Entré al Seminario el 12 de agosto del 2000, con la inquietud de saber si este era mi camino. El tiempo del seminario ha sido un proceso difícil pero muy enriquecedor, me ha fortalecido, pero también me ha confrontado delante de Dios para clarificar mi llamado.

Los momentos de silencio en la capilla del Santísimo de filosofía siempre fueron y serán mi fortaleza para seguir escuchando la voz de Dios. También el acompañamiento de las hermanas Carmelitas del Sagrado Corazón, que con su amistad y oración me han apoyado siempre, porque gracias a ellas conocí la espiritualidad del Carmen que me ha servido mucho y la cual he profundizado durante todo este tiempo.

Vale la pena arriesgar todo por Dios, dejar los planes humanos y buscar la vida eterna desde el camino de la consagración a Dios. Aunque no es un camino fácil Dios y María Santísima van caminando a nuestro lado para fortalecer el sí que hace casi 20 años le di a Dios.

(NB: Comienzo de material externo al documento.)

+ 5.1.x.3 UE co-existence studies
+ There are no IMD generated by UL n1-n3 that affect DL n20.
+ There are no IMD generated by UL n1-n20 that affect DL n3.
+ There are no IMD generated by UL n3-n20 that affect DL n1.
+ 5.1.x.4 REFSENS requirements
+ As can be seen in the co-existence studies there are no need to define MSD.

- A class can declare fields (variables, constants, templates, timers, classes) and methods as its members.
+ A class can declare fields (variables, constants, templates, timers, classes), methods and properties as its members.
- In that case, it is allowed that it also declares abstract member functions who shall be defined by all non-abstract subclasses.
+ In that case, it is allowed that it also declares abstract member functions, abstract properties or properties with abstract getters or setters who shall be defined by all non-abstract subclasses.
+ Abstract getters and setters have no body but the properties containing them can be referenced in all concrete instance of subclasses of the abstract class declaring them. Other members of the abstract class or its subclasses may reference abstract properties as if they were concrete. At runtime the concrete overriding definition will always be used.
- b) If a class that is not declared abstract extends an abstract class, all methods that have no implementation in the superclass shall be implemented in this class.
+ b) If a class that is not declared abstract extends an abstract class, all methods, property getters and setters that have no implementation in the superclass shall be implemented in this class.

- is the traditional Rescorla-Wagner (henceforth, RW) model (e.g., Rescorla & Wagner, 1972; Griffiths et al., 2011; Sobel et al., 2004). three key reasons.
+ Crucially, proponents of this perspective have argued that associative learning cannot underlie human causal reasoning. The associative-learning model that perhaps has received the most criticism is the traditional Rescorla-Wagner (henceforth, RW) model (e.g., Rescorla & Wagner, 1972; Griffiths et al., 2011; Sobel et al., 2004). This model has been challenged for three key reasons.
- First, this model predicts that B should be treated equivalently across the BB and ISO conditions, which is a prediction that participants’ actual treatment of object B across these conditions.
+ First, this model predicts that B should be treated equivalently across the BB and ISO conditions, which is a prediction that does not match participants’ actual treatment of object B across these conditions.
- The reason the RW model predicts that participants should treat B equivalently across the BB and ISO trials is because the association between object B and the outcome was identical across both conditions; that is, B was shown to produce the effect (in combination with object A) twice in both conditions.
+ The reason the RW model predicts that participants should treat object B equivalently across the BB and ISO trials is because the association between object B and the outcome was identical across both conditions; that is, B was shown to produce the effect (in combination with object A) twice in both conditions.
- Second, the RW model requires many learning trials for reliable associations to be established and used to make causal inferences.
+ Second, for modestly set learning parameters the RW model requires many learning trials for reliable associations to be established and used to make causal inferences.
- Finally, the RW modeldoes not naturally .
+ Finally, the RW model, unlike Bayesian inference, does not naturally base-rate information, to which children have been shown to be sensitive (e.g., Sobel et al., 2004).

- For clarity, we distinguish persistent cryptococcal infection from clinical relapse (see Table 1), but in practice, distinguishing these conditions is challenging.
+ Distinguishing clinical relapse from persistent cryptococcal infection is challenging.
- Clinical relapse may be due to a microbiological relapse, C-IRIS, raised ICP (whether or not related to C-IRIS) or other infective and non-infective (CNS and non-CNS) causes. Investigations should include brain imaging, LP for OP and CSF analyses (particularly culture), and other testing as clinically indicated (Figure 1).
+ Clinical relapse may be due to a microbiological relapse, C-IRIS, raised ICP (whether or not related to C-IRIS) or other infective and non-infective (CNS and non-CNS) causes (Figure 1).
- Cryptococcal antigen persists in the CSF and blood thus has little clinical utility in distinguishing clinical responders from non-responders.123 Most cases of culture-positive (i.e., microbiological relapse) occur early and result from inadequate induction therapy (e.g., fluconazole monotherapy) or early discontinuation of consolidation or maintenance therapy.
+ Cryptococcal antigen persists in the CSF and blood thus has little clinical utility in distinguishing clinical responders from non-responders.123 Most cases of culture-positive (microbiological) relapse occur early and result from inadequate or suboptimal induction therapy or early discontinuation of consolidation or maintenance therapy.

Hoy tengo ya 10 años de ordenado sacerdote agradezco a María Santísima su cuidado y protección en todo momento, Ella se ha convertido en el camino más seguro para seguir respondiéndole a Dios, para amarlo como la primera vez que me llamó.

No dejes de buscar el silencio para que escuches la voz de Dios y le respondas con un Sí generoso.